You can use bcast to build a simple combination of the traditional TinyOS apps SenseToRfm and RfmToLeds. This program periodically samples the local sensor and broadcasts it; if it hears a sensor reading, it displays the top three bits on the leds. Write the following handlers and inject them:

Timer0
Broadcast
Once
buffer buf;

bclear(buf);
buf[]= light();
bcast(buf);
			
private val;
buffer received;

received = bcastbuf();
val = int(received[0]);
leds(val / 128);
			
settimer0(5);
			

You can use the single-hop communication primitive to locally aggregate sensor readings. The following program periodically sends spatially averaged sensor readings up a routing tree:

Timer0
Broadcast
Once
shared avg;
shared avgCount;
buffer buf;

if (avgCount > 0) then
  bclear(buf);  
  buf[0] = avgCount;
  buf[1] = avg;
  send(buf);     ! TelosB, use sendlqi()
end if

avg = int(light());
avgCount = 1;
bclear(buf);
buf[] = avg;
bcast(buf);
			
shared avg;
shared avgCount;
buffer received;

received = bcastbuf();
avg = avg + received[0];
avgCount = avgCount + 1;
			
shared avgCount;

avgCount = 0;
settimer0(20);
			

The Once context has to set avgCount to 0 for the first time when Timer0 runs; otherwise it will have no type and the comparison (avgCount > 0) will throw a type error.

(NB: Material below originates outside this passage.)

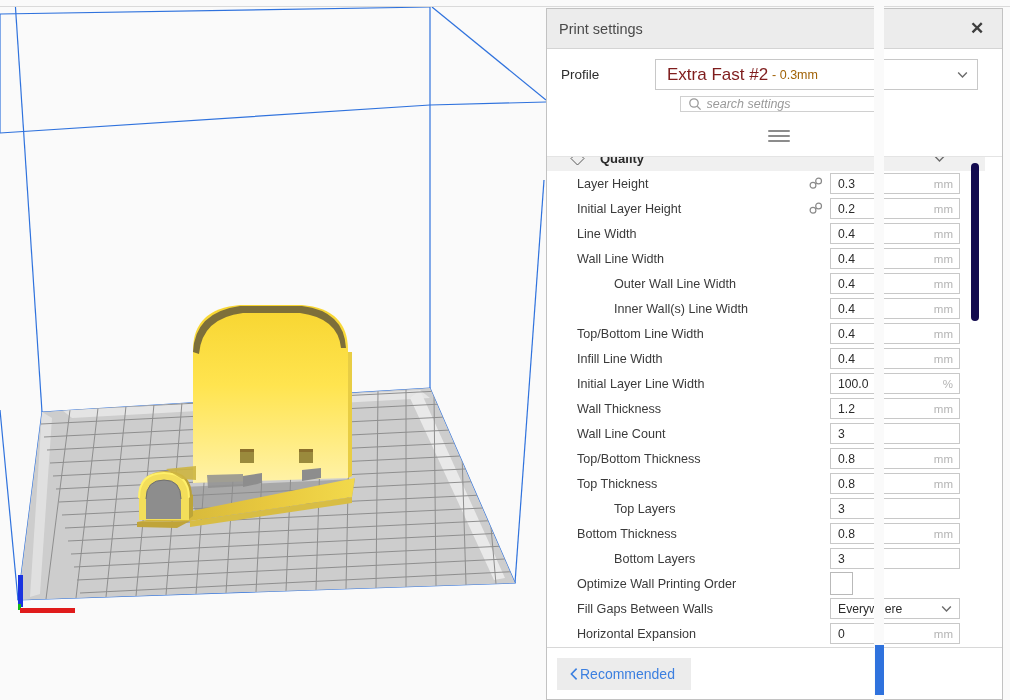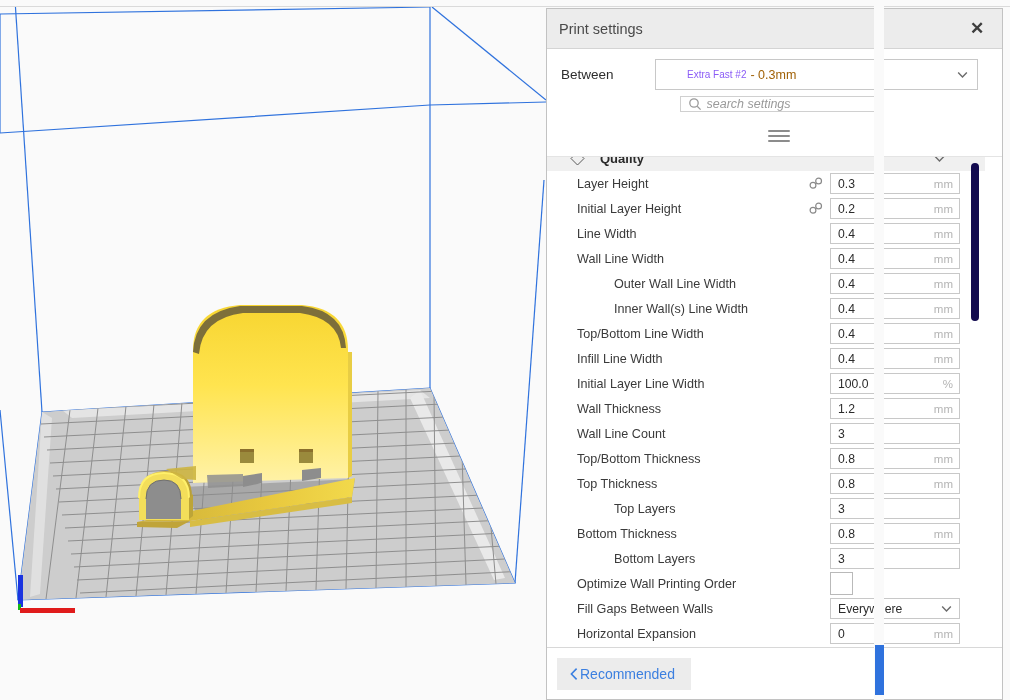"Between" div { text: Between -> Profile }
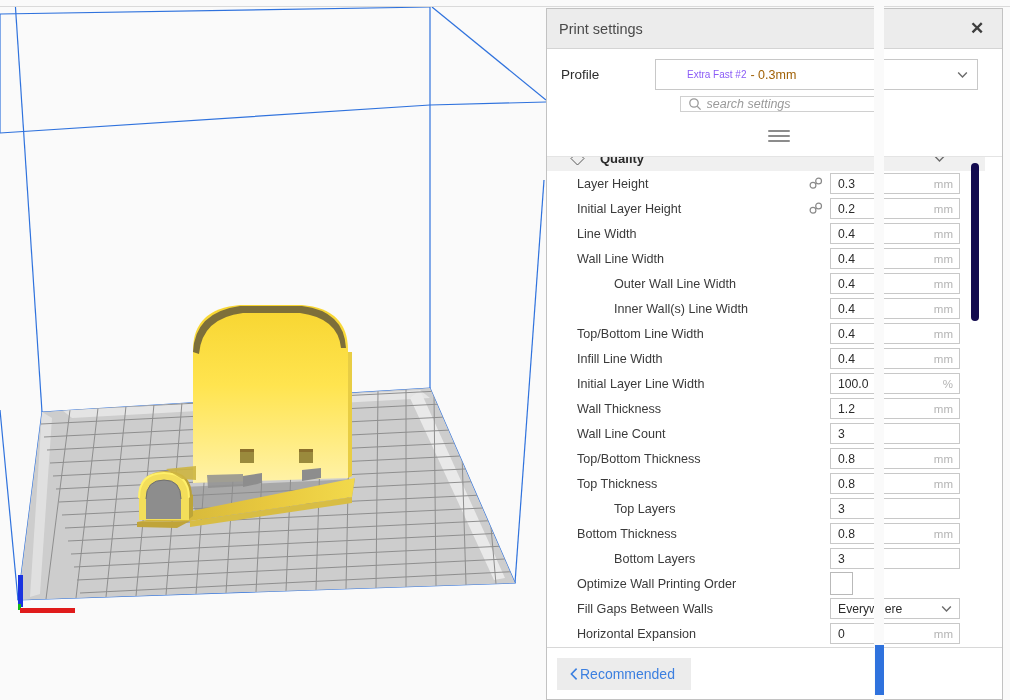"Extra Fast #2" #profile-value { color: #8b5cf6 -> #7f1d1d; font-size: 10px -> 17px; margin-left: 20px -> none }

This program has variables that several handlers share. The VM automatically schedules the handlers so these variables do not have race conditions. For example, in the above program a race condition could occur if the Broadcast and Timer0 handler were running concurrently. If Timer0 set avg to be a single reading, but Broadcast then reads both avg and avgCount, then it can read the new value for avg and the old value for avgCount, and produce erroneus values. In this case, the VM won't let the two handlers run concurrently. If a packet arrives while Timer0 is running, the Broadcast handler will wait until Timer0 completes, and if Timer0 fires while Broadcast is running, then Timer0 will wait until Broadcast completes.

Conclusion

This concludes the tutorials on programming Bombilla in TinyScript. Lesson 4 deals with building your own VM, and lesson 5 deals with writing new functions or event handlers to incorporate into VMs.